Dr. Stanley Thangaraj, “Sipping on the Indian Haterade: Hindu American Whiteness and Support for Trump” (Tropics of Meta, January 30, 2017)
In this article, Dr. Thangaraj points out that “the Hindu fundamentalist community aligns perfectly with the anti-poor, anti-black, and anti-Muslim rhetoric of Donald Trump.” He goes on to say that “History is not on the side of Hindu fundamentalists in the United States. Rather, history has shown that Aryan myths of lighter skin tones, religious identification, caste status, or financial wealth will not stave off white supremacy. Let us stop sipping on this concoction that Modi and Trump share and rather jump into the waters of civil rights organizing with BlackLivesMatter, TransLivesMatter, Dreamers, Muslim civil rights activists, and immigration and refugee rights activists for a taste of democratic living.”
Valay Singh, “Ayodhya’s Forgotten Mahant and His Message of Peace” (The Wire, November 13, 2019)
This article discusses the life of Baba Lal Das, a Hindu priest who opposed Hindu nationalist groups like the RSS in their efforts to target Muslims and demolish Ayodhya’s Babri Masjid to build a temple for Lord Ram. He was assassinated in 1993.
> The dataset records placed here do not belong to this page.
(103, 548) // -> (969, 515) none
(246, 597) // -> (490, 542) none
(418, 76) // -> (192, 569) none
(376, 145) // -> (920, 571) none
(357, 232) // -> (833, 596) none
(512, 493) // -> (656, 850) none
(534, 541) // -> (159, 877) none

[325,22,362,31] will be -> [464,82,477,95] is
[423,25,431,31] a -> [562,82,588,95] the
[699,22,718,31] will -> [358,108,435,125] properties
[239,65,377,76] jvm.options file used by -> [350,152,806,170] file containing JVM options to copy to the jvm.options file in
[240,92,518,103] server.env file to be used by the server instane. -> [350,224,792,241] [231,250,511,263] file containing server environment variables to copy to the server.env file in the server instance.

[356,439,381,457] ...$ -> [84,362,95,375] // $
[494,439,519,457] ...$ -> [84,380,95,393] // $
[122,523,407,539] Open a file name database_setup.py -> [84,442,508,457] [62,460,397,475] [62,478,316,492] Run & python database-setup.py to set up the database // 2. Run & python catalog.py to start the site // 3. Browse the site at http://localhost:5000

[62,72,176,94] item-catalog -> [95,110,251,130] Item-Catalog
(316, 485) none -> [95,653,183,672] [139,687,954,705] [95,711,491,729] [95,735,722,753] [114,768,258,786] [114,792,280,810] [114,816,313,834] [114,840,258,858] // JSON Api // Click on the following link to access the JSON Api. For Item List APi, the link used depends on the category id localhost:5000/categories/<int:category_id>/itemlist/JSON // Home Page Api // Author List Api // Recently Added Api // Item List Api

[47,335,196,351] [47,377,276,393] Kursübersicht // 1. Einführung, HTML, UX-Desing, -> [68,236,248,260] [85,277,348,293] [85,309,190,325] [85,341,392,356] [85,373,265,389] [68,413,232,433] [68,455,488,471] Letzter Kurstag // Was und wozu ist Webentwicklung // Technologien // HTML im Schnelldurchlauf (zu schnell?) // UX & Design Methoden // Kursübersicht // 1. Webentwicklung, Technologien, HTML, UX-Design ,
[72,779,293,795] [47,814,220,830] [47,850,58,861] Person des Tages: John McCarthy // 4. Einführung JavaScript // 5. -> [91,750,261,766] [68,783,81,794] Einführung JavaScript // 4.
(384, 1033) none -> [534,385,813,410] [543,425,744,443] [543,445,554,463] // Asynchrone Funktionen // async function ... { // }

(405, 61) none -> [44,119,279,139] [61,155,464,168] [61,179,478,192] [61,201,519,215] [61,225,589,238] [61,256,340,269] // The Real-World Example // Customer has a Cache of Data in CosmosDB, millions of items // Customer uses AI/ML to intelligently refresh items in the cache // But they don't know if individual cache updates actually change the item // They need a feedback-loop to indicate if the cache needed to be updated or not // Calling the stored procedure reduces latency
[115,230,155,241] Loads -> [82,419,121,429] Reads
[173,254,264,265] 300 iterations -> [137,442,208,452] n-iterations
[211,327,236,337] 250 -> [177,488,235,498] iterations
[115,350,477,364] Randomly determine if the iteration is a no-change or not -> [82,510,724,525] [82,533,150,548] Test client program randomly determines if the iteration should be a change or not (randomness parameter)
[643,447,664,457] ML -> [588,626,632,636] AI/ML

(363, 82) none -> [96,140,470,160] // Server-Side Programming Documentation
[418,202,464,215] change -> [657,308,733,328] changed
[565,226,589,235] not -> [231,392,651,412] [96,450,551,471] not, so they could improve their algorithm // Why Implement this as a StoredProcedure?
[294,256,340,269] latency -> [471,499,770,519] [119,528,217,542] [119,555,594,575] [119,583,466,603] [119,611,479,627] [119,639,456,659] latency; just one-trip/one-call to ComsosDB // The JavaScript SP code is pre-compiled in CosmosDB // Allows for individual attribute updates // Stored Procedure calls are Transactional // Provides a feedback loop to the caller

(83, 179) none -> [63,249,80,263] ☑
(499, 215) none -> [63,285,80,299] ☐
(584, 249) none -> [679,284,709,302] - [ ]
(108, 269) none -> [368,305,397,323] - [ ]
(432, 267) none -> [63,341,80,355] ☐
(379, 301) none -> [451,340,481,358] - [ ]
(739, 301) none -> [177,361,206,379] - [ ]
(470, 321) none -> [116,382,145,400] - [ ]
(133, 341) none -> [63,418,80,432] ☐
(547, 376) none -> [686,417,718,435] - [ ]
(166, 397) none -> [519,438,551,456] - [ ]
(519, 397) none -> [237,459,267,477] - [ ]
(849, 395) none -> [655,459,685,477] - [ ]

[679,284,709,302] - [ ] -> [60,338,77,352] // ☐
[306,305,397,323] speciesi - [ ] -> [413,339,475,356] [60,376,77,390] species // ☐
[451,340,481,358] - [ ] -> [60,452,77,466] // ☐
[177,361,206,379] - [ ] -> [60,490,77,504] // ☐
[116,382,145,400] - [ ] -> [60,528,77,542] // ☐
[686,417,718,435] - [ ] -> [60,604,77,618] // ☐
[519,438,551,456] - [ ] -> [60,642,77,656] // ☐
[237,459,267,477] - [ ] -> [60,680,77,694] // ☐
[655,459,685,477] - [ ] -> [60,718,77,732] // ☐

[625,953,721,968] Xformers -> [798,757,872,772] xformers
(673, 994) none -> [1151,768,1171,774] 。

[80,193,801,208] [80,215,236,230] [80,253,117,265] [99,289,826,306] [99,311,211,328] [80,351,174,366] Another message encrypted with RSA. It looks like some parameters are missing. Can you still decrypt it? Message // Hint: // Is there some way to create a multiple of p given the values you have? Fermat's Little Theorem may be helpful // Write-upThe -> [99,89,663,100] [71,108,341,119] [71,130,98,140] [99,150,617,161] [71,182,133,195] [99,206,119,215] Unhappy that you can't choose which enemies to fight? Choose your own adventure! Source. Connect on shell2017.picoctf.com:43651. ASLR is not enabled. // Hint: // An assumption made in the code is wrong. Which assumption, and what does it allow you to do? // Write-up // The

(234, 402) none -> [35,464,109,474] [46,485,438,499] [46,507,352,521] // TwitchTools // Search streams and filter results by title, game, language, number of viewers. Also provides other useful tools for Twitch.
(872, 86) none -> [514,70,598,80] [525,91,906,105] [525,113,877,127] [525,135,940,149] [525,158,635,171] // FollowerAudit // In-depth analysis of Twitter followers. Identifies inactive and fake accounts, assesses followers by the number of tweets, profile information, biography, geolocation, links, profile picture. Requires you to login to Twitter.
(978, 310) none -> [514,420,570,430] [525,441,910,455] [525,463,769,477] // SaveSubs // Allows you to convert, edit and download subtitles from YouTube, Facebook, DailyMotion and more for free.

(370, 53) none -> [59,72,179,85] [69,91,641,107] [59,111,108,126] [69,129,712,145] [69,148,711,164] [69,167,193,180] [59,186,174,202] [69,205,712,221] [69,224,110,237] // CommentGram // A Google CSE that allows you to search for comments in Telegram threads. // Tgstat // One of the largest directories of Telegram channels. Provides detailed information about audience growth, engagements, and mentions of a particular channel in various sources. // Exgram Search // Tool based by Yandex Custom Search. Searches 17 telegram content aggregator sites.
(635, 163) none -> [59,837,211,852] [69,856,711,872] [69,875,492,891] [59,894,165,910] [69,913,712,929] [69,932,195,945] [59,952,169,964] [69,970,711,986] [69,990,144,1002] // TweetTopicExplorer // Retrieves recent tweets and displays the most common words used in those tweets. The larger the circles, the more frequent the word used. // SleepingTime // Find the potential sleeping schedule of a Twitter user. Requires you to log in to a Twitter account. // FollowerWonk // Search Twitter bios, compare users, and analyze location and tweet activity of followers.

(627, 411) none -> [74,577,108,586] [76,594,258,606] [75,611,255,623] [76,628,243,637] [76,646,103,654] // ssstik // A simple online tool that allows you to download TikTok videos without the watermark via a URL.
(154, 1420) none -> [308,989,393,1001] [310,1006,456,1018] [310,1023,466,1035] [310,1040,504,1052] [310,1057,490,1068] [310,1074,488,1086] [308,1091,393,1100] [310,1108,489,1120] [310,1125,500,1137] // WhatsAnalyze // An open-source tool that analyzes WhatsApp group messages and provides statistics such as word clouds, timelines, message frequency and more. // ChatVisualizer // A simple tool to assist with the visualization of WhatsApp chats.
Shivani Parikh, “Howdy Modi? The Case for a New Indian American Resistance Movement” (Hyphen, November 26, 2019)
In this article, Shivani Parikh outlines the ways that progressive Hindus and South Asians in the United States can look to other South Asian diasporas in order to combat Hindutva and other conservative ideologies.
Looking for more resources? You can find dozens of articles on Hindutva and other topics on our Sadhana Syllabus.
Last updated December 2019.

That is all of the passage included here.